Martín y su amigo Fernando corren como posesos en busca de un lugar donde no les puedan encontrar. Poco a poco se van alejando de la barriada de San Vicente, y van a parar a un vetusto corral abandonado situado en la cuneta de la nacional 122. Los niños indecisos dan vueltas al viejo edificio buscando el lugar más adecuado para esconderse. Entre juegos y zarandajas comienzan a lanzar piedras sobre el derruido tejado del pajar. Una de ellas cae por uno de los agujeros y produce un sonido nunca antes escuchado por ellos. Un estruendo metálico rompe el silencio del lugar. Los pequeños se miran. No pueden resistir la curiosidad.
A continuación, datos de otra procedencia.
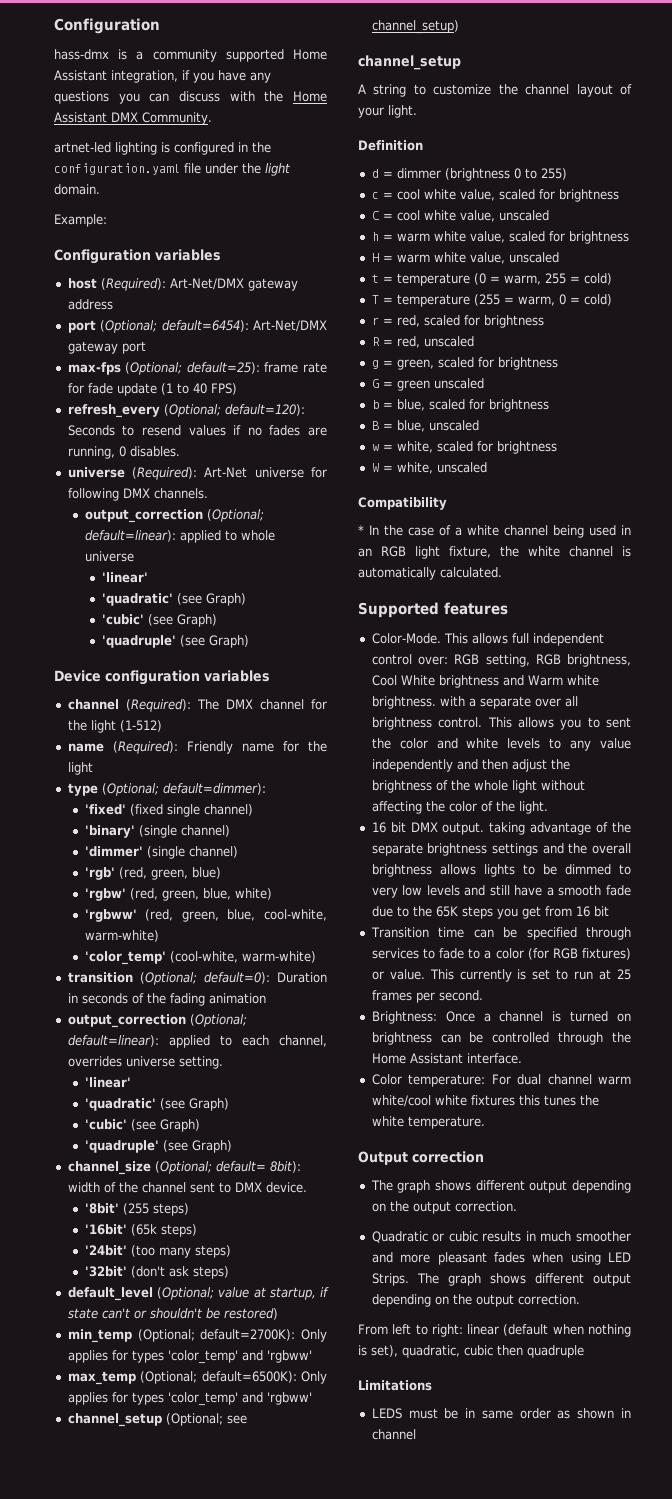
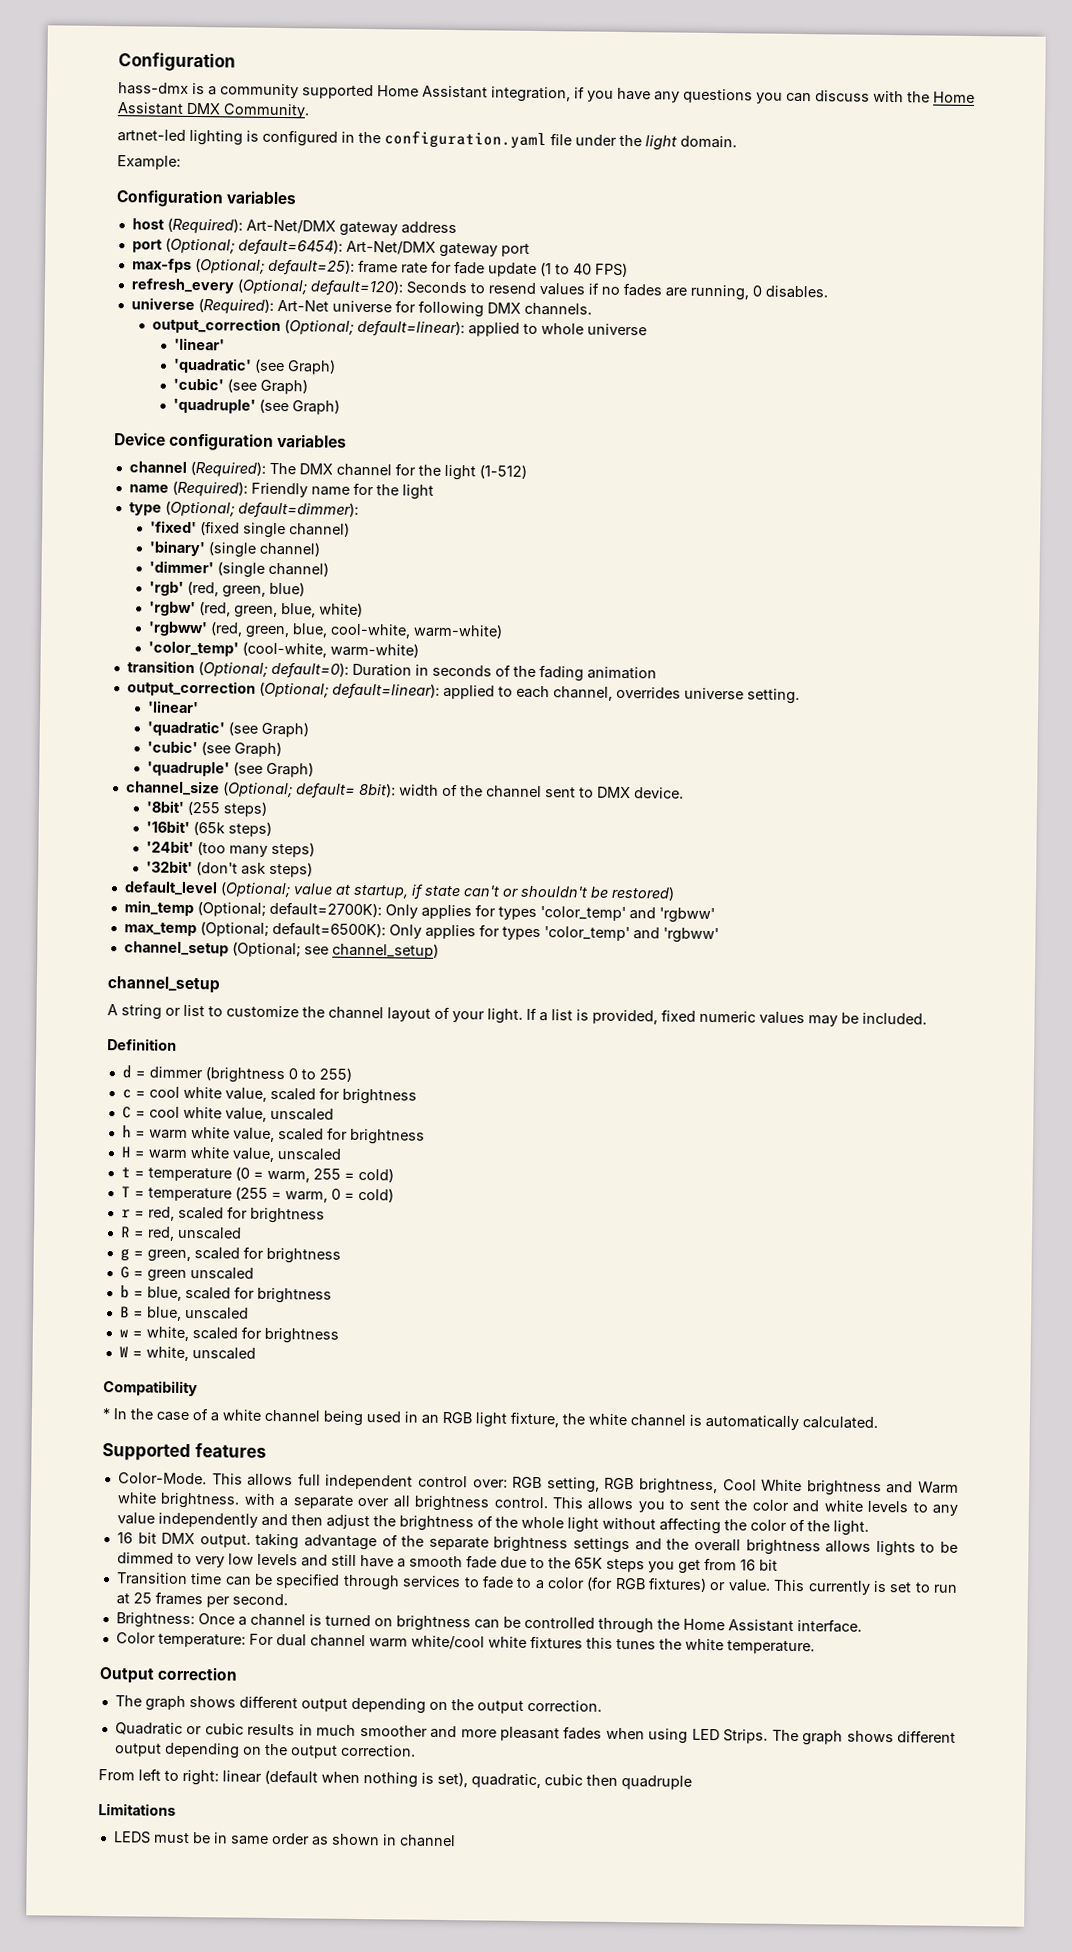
(407, 90) none -> [165,1004,205,1017] or list
(417, 111) none -> [526,1007,927,1027] If a list is provided, fixed numeric values may be included.

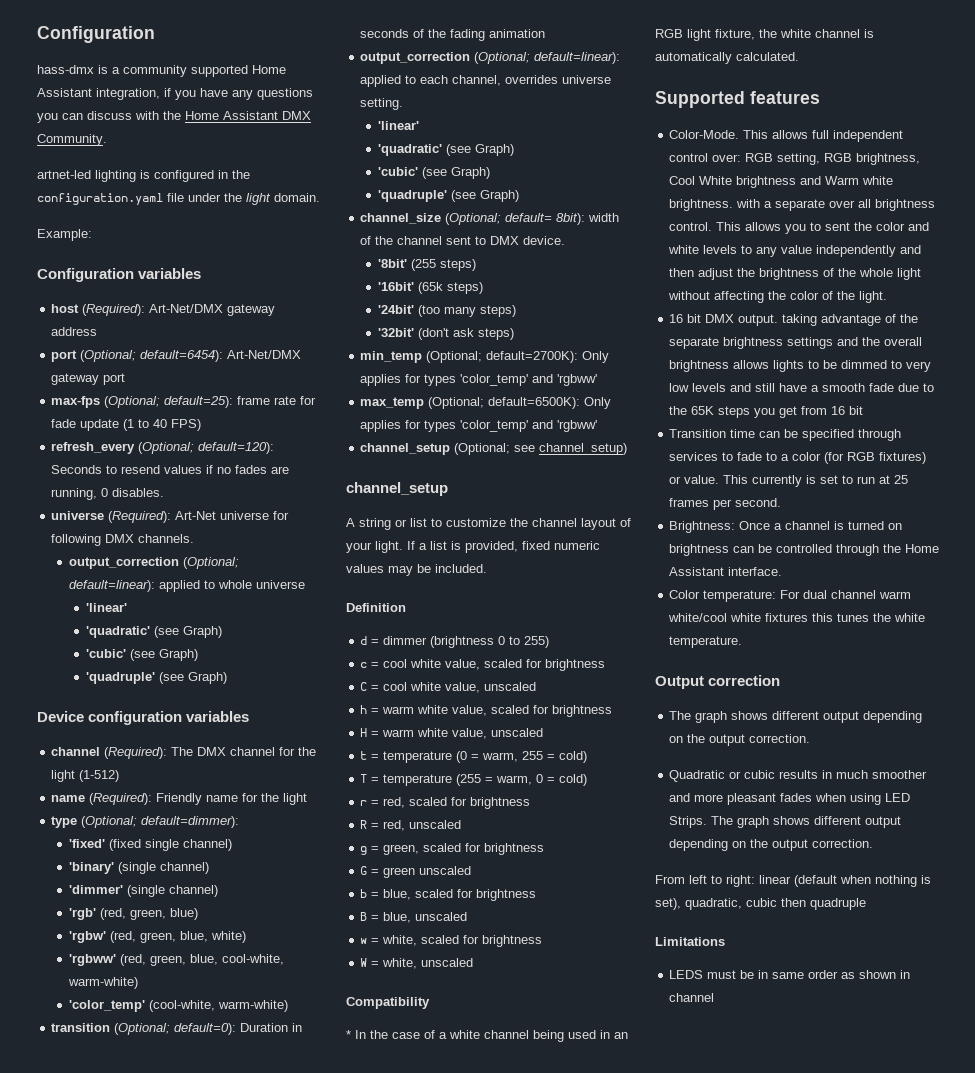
[123,881,675,901] // default_level (Optional; value at startup, if state can't or shouldn't be restored) -> (514, 334) none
Los niños comienzan a ver una misteriosa luz que irradia esa parte del corral. Alzan la cabeza y presencian lo más increíble que sus pequeños e inocentes ojos jamás vieron. Una enorme lágrima lumínica de aspecto metalizado apoyada en tres anchas patas, similares a vigas, se posaba a tan sólo unos metros de ellos. Aquella especie de nave desprende luces de diversos colores que, en medio de aquel solitario corralillo, proporciona una escena poco menos que increíble. Fernando se asusta. Martín en cambio se queda fascinado.
Aquello, fuera lo que fuese, debía tener cerca de tres metros de altura por dos de ancho. Emitía un sonido similar al de un avión cuando está en tierra presto para despegar. El extraño objeto con forma de pera les recordaba a los capirotes que llevan los fieles en las procesiones de Semana Santa.
En esos instantes de asombro, algo ocurre. El sonido que emite la nave se intensifica como si estuviera cogiendo potencia. De repente, de las entrañas del artilugio mana un potente haz de luz que impacta de lleno en el abdomen de Martín. Martín se retuerce, le quema, le abrasa. Comienza a sudar, su tez se torna amarillenta, se debilita tanto que apenas oye los gritos de Fernando, su amigo del alma, que presencia la brutal agresión inmovilizado por el horror. El rayo se sigue cebando con el pequeño, al punto que parece cuestión de minutos que acabe con su vida. Con las pupilas dilatadas y un aspecto cetrino, el niño se desploma. La irradiación se corta y el extraño objeto termina de elevarse hasta perderse en el negro firmamento. Atrás ha dejado una escena dantesca: Martín, inconsciente en el suelo, y Fernando, muerto de miedo.